The micro- and nano-structure of the samples was characterized by scanning electron microscopy (SEM, S-3000H, Hitachi, Japan) and transmission electron microscope (TEM, 7100, JEOL, USA). The crystalline phase was determined by X-ray diffraction (XRD, Danvers, MA, USA). Fourier transformed infrared (FT-IR, Perkin-Elmer) spectroscopy was used to observe the chemical bond status of the samples. The water affinity of the samples was observed by water contact angle using a Phoenix300 analyzer at 25 °C. To investigate apatite forming ability, samples were immersed in 45 ml of (1.5×) simulated body fluid (SBF) with pH 7.4 and appropriate ion concentrations (Na + 142.0, K + 5.0, Mg 2+ 1.5, Ca 2+ 2.5, Cl − 147.8, HCO 3− 4.2, HPO 4 2− 1.0, SO 4 2− 0.5 mM) at 37 °C for 30 days . The magnetic properties of the samples were measured by vibrating sample magnetometer (VSM) in an applied magnetic field of ±20 kOe at room temperature, in terms of saturation magnetization and hysteresis loops . VSM was calibrated using a standard reference (high purity nickel sphere), supplied with the instrument.
2.2
In vitro study
Immortalized HDPCs transfected with human telomerase catalytic component provided by Prof. Takashi Takata was used for in vitro study (Hiroshima University, Japan) . As shown in the appendix, HDPCs grown on the scaffolds were subjected to cell proliferation, ALP activity, Alizarin Red S staining, mRNA expression, in vitro angiogenesis and scratch wound–healing assay, Western blot, and cell double-labeling immunofluorescence assays. The cells were grown in alpha-MEM medium supplemented with 10% fetal bovine serum (FBS), penicillin (100 units/ml), and streptomycin (100 μg/ml) at 37 °C in a humidified atmosphere of 5% CO 2 /95% air. Cells were seeded onto each scaffold (3 × 10 5 cells/6 well plate). To induce odontogenic differentiation, the cells were cultured with odontogenic supplement medium (OS) which containing 50 μg/ml l -ascorbic acid ( l -AA) and 10 mM beta-glycerophosphate (beta-GP). The medium was replaced every three days during the incubation period.
2.3
Cell proliferation
Cell proliferation was measured by a 3-(4,5-dimethylthiazol-2-yl)-5-(3-carboxymethoxyphenyl)-2-(4-sulfophenyl)-2H-tetrazolium (MTS) assay kit (Cell Titer 96 Aqueous One Solution; Promega, Madison, WI) Absorbance was measured at a wavelength of 490 nm using an enzyme linked immunosorbent assay (ELISA) reader (Beckman Coulter, Fullerton, CA).
2.4
ALP activity
ALP activity was measured using p-nitrophenyl phosphate (3 mM final concentration) as the substrate in 0.7 M 2-aminomethyl-1-propanol (pH 10.3) and 6.7 mM MgCl 2 . Briefly, Cells were harvested and lysed in 200 μl. After 50 μl of pNPP solution were added in each well containing 80 μl of lysates, 10 μL of ALP enzyme solution and were incubated at 25 °C for 60 min protected from light. The absorbance was measured at a wavelength of 405 nm using an ELISA reader (Beckman Coulter).
2.5
RNA isolation and reverse transcriptase-polymerase chain reaction (RT-PCR)

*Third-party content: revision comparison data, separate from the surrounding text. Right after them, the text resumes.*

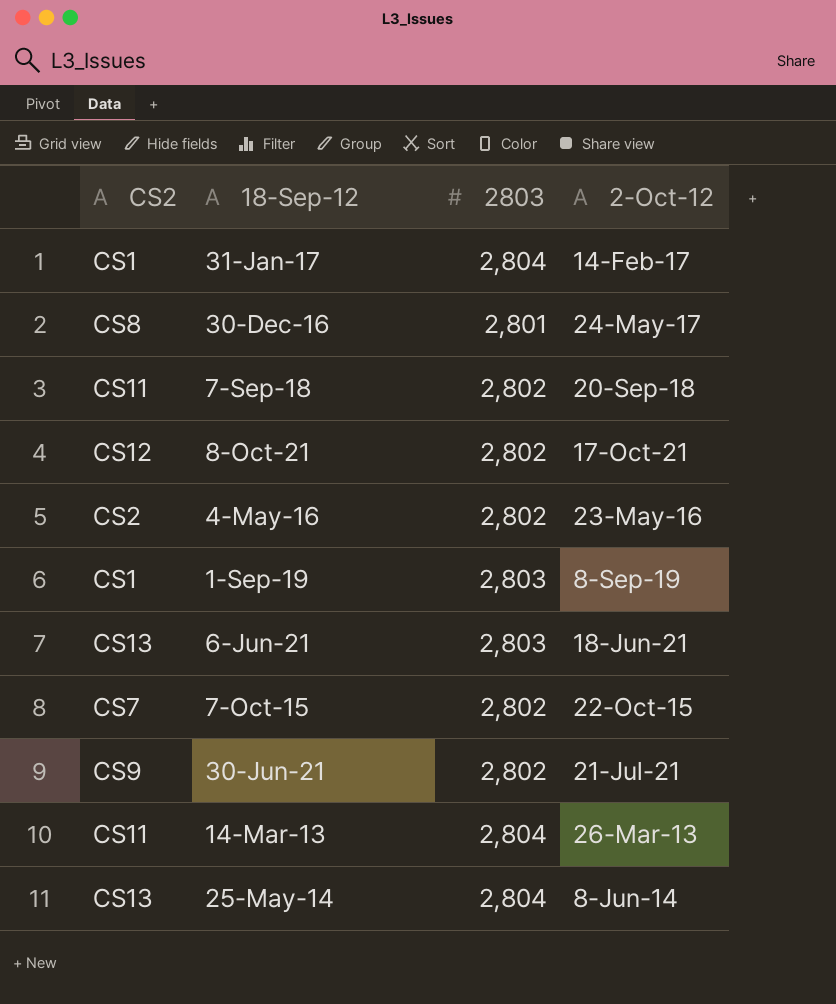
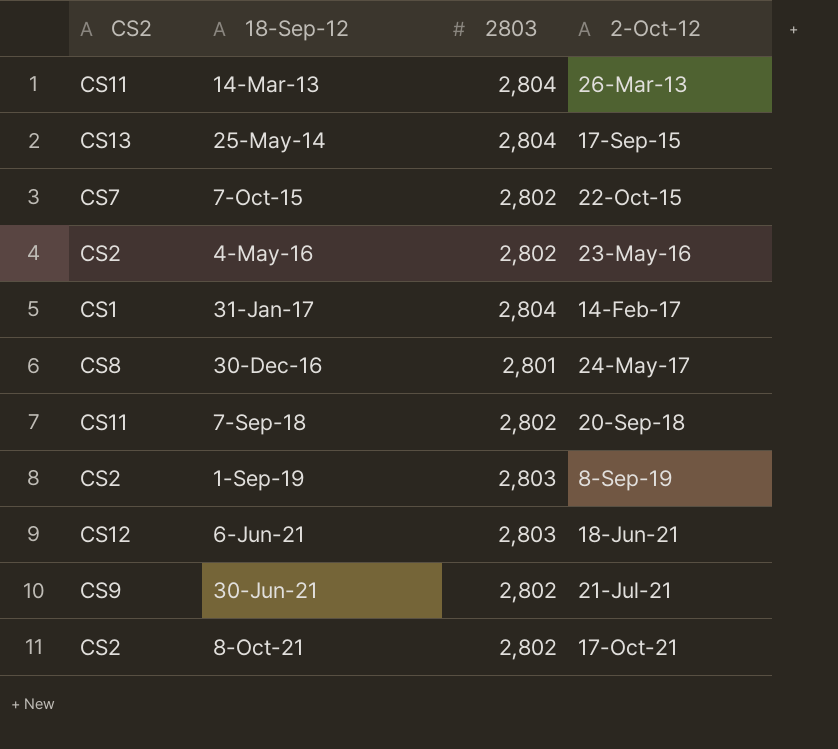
row order: none -> 2-Oct-12 ascending
25-May-14 | 2-Oct-12: 8-Jun-14 -> 17-Sep-15
1-Sep-19 | CS2: CS1 -> CS2
6-Jun-21 | CS2: CS13 -> CS12
8-Oct-21 | CS2: CS12 -> CS2

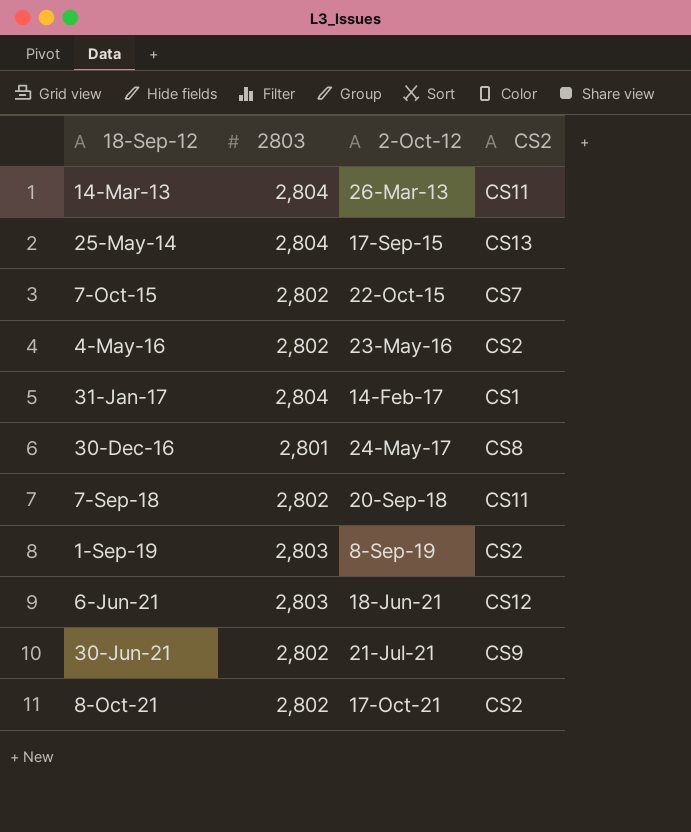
column CS2 | position: 1 -> 4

The total RNA of cells was extracted with Trizol reagent (Life Technologies, Gaithersburg, MD) according to the manufacturer’s instructions. 1 μg quantity of RNAs isolated from each sample was reverse-transcribed with oligo (dT) 15 primers with AccuPower RT PreMix (iNtRON Biotechnology, Gyeonggi-do, South Korea). Next, the generated cDNAs were amplified with AccuPower PCR PreMix (Bioneer Corporation, Daejeon, South Korea). Primer sequences are listed in Table 1 . To visualize, PCR products were subjected to electrophoresis on 1.5% agarose gels, stained with ethidium bromide. All assays were repeated 3 times to ensure reproducibility.